HR departments have a special responsibility
The COVID-19 pandemic has created the impression that these shortcomings should be compensated for in the short term through special bonus payments and praise from society. However, to ensure long-term change in the reality of working life for key workers, companies need to adopt a different attitude to these clearly indispensable employees in the medium term.
The staff of HR departments and academies have a special responsibility in this regard, as they form the interface between employee needs and management objectives. It goes without saying that such a change isn’t easy and involves a transformation in corporate culture. To nonetheless take the first steps toward an approach that values other people – including beyond the coronavirus crisis – the following five starting points need to be considered:
- Talk to your staff
Find out about the concerns, needs and troubles of your colleagues on the front line. Put yourself in their position. Use this as a basis to put together joint (!) solutions.
- Think big, start small
Are there specific measures that are already effective? Conduct small-scale pilot projects and assess the improvement. Constantly develop existing measures, and thus continuously boost their effectiveness.
- “Perfection” is the enemy of “good”
Attach more importance to the real benefits for the people “out there” than to organizational and administrative constraints. Be pragmatic – that is the only way to achieve quick results that will also impress the company management.
- Learning as a positive side effect
Do not focus on learning, but rather help key workers solve problems in their day-to-day work. Skills will be acquired automatically in the process.
- Knowledge is created where it is needed
Support teams of key workers in solving their specific problems together with you. Be a skilled partner and not simply a provider of generic learning content. Help people help themselves.

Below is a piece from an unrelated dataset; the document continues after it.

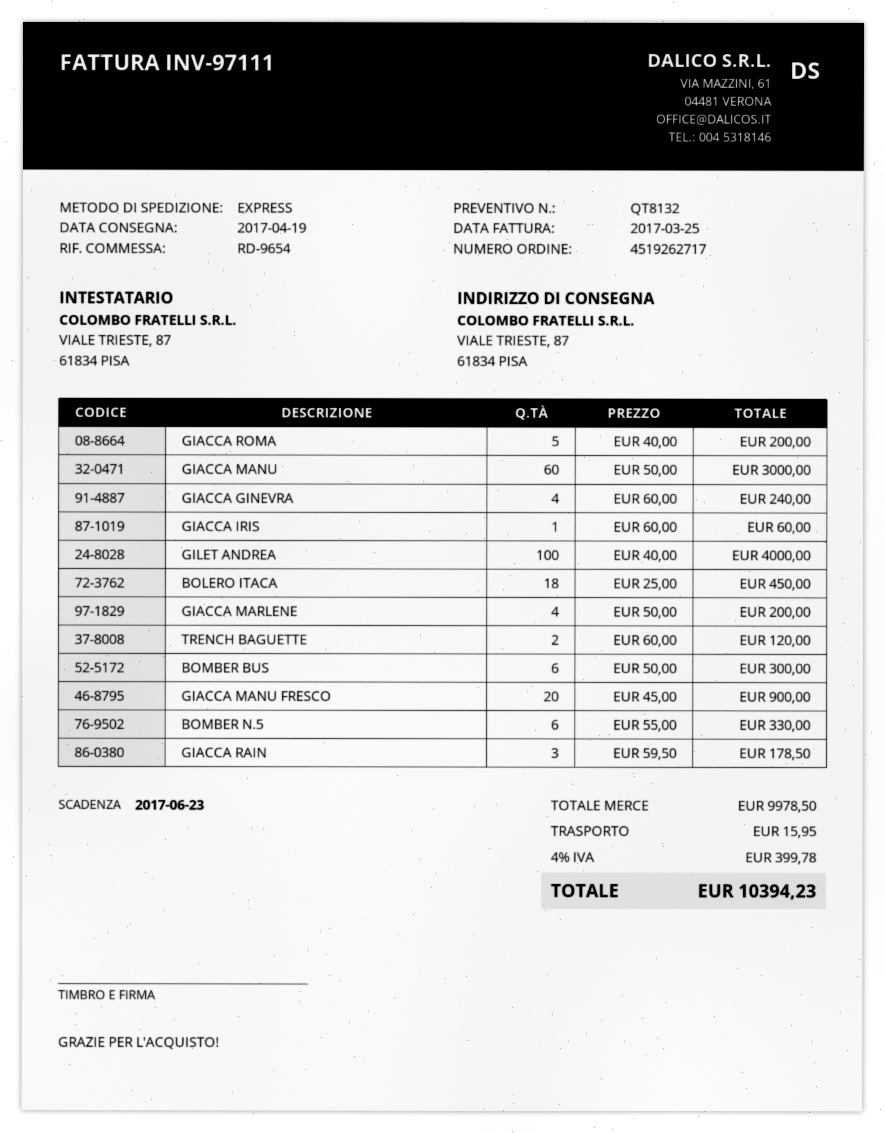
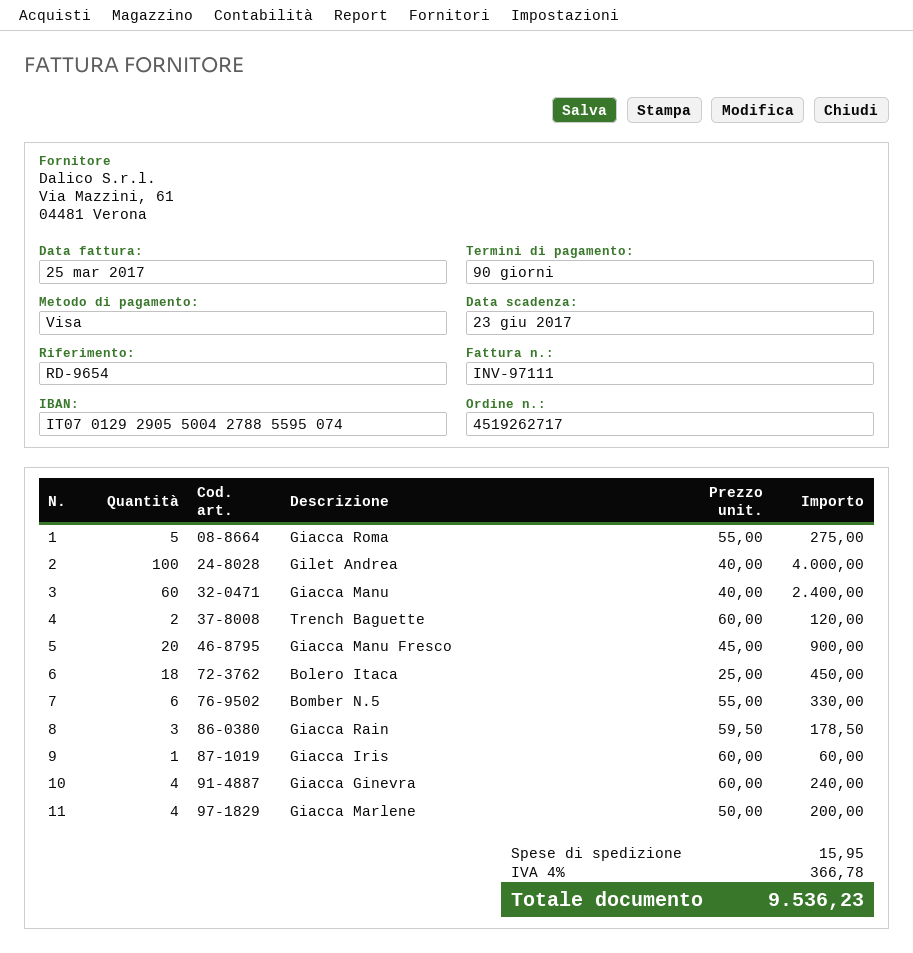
GIACCA ROMA: 5 x 40.00 = 200.00 -> 5 x 55.00 = 275.00
GIACCA MANU: 60 x 50.00 = 3000.00 -> 60 x 40.00 = 2400.00
BOMBER BUS: 6 x 50.00 = 300.00 -> none
tax: 4% = 399.78 -> 4% = 366.78
total: 10394.23 -> 9536.23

Putting appreciation into practice
Although as individuals we might not be in a position to resolve fundamental social issues, there are still promising ways of showing the appreciation to key workers that they deserve, whether through monetary benefits or taking account of their needs. After all, they aren’t just a “resource”, but are crucially important to the functioning of our society and companies – and this realization needs to become part and parcel of our everyday working lives.